PATRICK is a soft robot made from molded silicone. Each of his five limbs contains several shape memory alloy (SMA) springs which can be contracted through Joule heating thereby causing the limbs to bend. The robot’s control board is sending and receiving commands via Bluetooth Low Energy from a nearby computer. To control PATRICK’s motion the researchers constructed a closed-loop system where an offboard OpenCV based camera system is constantly tracking the robot. As shown in the video below with an average velocity of 1 cm/s, PATRICK’s movement is a bit sluggish but the system is supposedly very robust against uncertainties in the environment.
In the future [Zach J. Patterson et al.] would like to improve their design by giving the robot the ability to grasp objects. Ultimately, also the offboard camera should be replaced with onboard sensors so that PATRICK can navigate autonomously.
Soft robots like artificial jellyfish are especially useful underwater and sometimes almost cross the boundary to organic life.
But… can it eat mussels [1], too?
[1] https://en.wikipedia.org/wiki/File:Starfishmussel.jpg
Neat build, but the poor thing does look like a fish out of water. Also how good is the RF communication with it when it is underwater by more than a few feet?
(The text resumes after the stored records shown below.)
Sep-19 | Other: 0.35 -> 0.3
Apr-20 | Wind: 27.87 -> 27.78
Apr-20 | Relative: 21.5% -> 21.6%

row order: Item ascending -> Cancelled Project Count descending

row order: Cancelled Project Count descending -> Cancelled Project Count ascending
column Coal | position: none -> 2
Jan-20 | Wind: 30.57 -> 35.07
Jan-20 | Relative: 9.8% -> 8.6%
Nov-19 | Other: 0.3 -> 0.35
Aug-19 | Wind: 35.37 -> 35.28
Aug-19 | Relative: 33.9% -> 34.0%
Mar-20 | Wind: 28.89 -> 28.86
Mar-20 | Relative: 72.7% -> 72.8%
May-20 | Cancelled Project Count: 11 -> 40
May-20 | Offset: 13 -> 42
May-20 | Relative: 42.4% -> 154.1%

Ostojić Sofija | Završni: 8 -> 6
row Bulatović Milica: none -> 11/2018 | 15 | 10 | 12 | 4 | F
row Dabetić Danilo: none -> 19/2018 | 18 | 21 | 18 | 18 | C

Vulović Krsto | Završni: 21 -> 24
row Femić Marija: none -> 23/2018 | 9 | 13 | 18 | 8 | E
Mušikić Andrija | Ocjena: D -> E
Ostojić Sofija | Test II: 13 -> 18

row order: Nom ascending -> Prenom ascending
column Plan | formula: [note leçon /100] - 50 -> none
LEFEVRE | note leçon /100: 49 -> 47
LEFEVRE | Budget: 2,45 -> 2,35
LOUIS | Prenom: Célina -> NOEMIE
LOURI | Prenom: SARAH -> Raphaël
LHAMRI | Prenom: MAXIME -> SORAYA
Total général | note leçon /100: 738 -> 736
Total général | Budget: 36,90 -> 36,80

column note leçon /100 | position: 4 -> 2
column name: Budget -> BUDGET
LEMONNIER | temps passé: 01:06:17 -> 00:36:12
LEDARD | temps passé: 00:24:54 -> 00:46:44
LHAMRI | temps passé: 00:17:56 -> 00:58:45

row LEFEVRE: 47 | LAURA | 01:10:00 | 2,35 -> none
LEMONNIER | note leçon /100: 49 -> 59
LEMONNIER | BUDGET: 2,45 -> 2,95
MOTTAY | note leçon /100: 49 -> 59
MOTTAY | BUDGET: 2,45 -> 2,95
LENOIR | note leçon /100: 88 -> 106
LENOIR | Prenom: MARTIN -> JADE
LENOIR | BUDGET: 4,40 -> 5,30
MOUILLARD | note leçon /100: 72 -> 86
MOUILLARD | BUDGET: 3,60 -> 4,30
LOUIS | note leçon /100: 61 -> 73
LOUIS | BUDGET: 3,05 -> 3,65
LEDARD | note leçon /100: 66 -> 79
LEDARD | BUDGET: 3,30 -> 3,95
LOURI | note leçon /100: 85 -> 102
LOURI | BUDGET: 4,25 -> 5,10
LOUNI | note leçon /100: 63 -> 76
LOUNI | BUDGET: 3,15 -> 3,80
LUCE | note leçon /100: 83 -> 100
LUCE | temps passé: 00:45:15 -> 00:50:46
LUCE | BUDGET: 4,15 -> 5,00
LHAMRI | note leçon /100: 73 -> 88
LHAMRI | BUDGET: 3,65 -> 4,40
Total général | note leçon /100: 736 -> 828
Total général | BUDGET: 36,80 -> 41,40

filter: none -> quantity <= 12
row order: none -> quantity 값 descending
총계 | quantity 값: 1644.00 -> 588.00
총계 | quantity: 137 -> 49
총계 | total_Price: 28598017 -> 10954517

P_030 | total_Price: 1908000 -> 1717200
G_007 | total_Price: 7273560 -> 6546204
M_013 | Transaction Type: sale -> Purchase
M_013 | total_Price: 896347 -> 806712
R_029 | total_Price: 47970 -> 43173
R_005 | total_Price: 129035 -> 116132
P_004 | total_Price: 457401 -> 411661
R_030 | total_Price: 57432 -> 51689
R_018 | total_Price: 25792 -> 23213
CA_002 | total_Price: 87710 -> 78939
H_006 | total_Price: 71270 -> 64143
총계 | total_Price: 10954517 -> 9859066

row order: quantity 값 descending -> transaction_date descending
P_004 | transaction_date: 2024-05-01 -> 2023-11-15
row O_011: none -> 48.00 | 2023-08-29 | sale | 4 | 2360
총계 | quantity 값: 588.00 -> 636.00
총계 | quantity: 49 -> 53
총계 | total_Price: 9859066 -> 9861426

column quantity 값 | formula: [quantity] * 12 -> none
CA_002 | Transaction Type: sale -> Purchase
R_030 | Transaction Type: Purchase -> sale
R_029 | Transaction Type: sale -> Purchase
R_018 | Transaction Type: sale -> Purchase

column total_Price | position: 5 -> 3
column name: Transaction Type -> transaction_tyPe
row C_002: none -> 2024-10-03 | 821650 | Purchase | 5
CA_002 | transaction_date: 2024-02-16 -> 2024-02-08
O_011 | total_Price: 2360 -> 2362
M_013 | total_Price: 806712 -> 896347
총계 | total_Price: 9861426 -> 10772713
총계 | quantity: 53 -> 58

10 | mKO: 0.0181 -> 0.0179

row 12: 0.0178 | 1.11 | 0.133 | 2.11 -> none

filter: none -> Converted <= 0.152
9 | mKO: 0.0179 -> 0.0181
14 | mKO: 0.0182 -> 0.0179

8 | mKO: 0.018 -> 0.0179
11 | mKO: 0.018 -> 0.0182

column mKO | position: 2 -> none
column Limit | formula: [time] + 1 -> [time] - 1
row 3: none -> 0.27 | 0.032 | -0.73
Lol, thanks for the comment reg. I agree, it is not the most graceful robot at the moment. We have some improvements, but deadlines often force ya to put out suboptimal stuff! That being said, we actually take a big positive out of the fact that although it can sometimes flop about unpredictably: it is still able to reach the goal, which points to the promise of using highly deformable materials to build robots. You might imagine that a rigid robot under similar circumstances and uncertainty would crash and break, but ours is able to keep moving as if nothing happened. We still have a long way to go, but the ability to robustly respond to the uncertainty in both the environment and the structure of the robot itself gets at the heart of the promise that we see in deformable robots!
Best,
Zach
Lol, thanks for your comment reg. I agree, it is not the most graceful robot in the world at the moment. We do have improvements in the works to drastically improve performance, but deadlines sometimes force you to put out suboptimal stuff!. That being said, we take a positive view here that gets to the heart of the promise that we see in deformable robots: although the robot is sometimes a bit floppy and we don’t always know how it will move, it is still able to reach the goal because the deformable structure allows it to robustly respond to uncertainty in the environment and in its own structure, despite very naive control.
Zach
Hey! I happen to be one of the co-authors on this paper – we just found out this got on hackaday (whoa!).
To answer your question – yes, BLE is terrible underwater. With the default radio settings, the connection severs when the robot is placed underwater. We cranked up the TX power on the onboard microcontroller, and with just a few inches of water between the robot and the bluetooth receiver, it works well enough. Right now, our test setup is only 5 inches deep, so if we do deeper tests, we’ll be switching to something lower-frequency.
“No, this is Hackaday!”
…sorry, couldn’t resist…
Could it be used as a robot hand? Give Patrick a handj… still it’s a valid idea.
TVTropes has an entry called “Starfish Robots” for robots that are blatantly not humanoid, but they usually didn’t mean this literally.
Does the robot has any toxic materials?
scalability?Durability, fatigue, lifetime of devices, how stable is device with respect to power?